Hi everyone,
I'm attempting to use MLFlow experiment tracking from a local machine, but I'm encountering difficulties in uploading artifacts.
I've tried a sample code as simple as the following.
import mlflow
import os
os.environ["DATABRICKS_HOST"] = "https://XXXXXX.cloud.databricks.com/"
os.environ["DATABRICKS_TOKEN"] = "dapiXXXXX"

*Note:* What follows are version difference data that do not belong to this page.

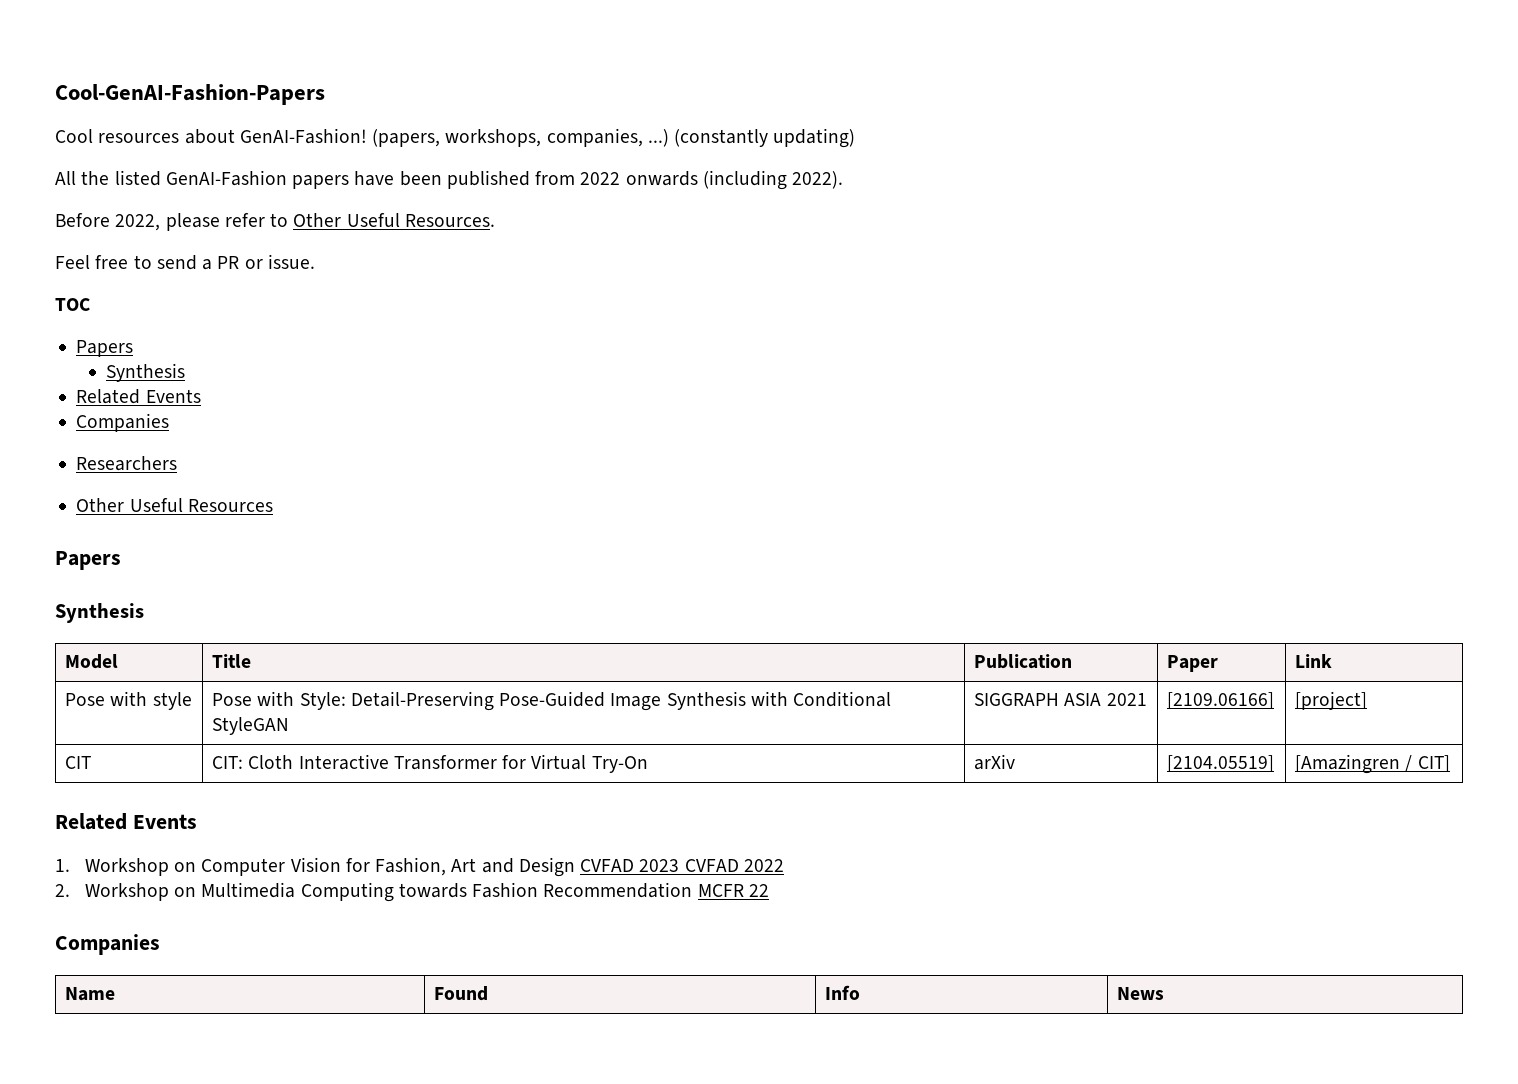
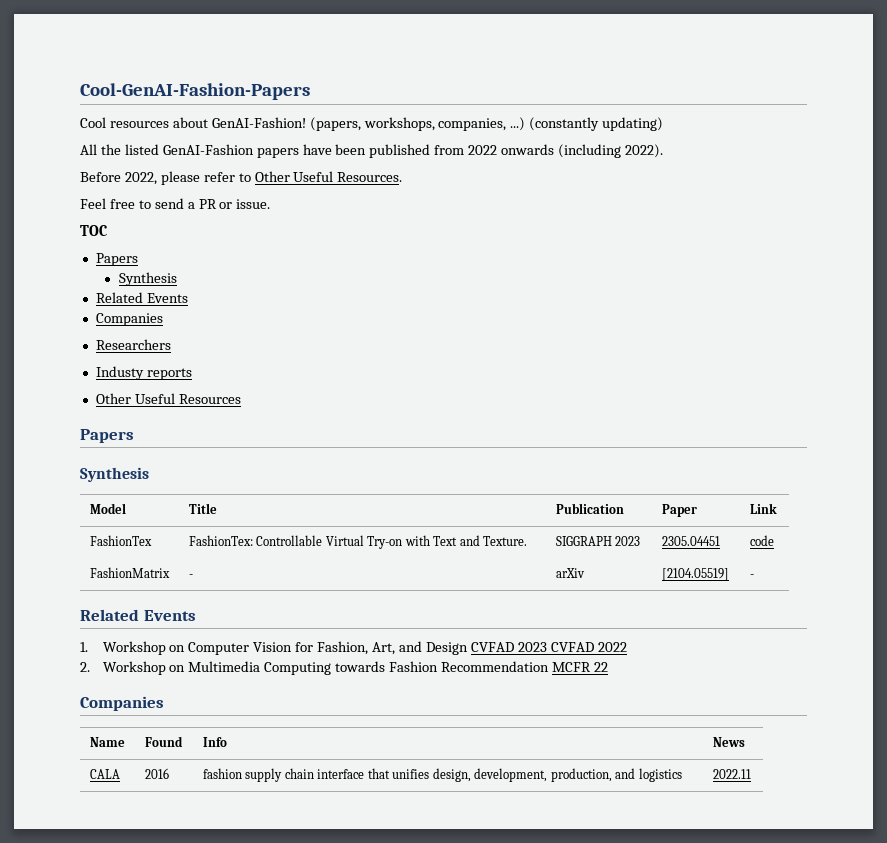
+ Industy reports
- Pose with style | Pose with Style: Detail-Preserving Pose-Guided Image Synthesis with Conditional StyleGAN | SIGGRAPH ASIA 2021 | [2109.06166] | [project]
- CIT | CIT: Cloth Interactive Transformer for Virtual Try-On | arXiv | [2104.05519] | [Amazingren / CIT]
+ FashionTex | FashionTex: Controllable Virtual Try-on with Text and Texture. | SIGGRAPH 2023 | 2305.04451 | code
+ FashionMatrix | - | arXiv | [2104.05519] | -
- 1. Workshop on Computer Vision for Fashion, Art and Design CVFAD 2023 CVFAD 2022
+ 1. Workshop on Computer Vision for Fashion, Art, and Design CVFAD 2023 CVFAD 2022
+ CALA | 2016 | fashion supply chain interface that unifies design, development, production, and logistics | 2022.11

mlflow.set_tracking_uri("databricks")
mlflow.set_experiment("XXXX")
with mlflow.start_run() as run:
mlflow.log_param("param1", 5)
mlflow.log_metric("foo", 1, step=0)
mlflow.log_metric("foo", 2, step=1)
mlflow.log_metric("foo", 3, step=2)
mlflow.log_metric("foo", 4, step=3)
mlflow.log_metric("foo", 5, step=4)
mlflow.log_artifact("main.py")
This code successfully created a new run in the target MLFlow experiment, and logged the parameters "param1" and metric "foo" correctly. However, it failed to log the artifact and displayed an error message like the following.
mlflow.exceptions.MlflowException: 403 Client Error: Forbidden for url: https://dbstorage-prod-whkxn.s3.ap-southeast-2.amazonaws.com/ws/xxxxxxxxxxxxxxxxx (an AWS presigned URL). Response text: <?xml version="1.0" encoding="UTF-8"?>
<Error><Code>AccessDenied</Code><Message>Access Denied</Message><RequestId>xxxxxxxxxxxxxxxx</RequestId><HostId>xxxxxxxxxxxxx</HostId></Error>
Do I need any further setting to make artifact logging available?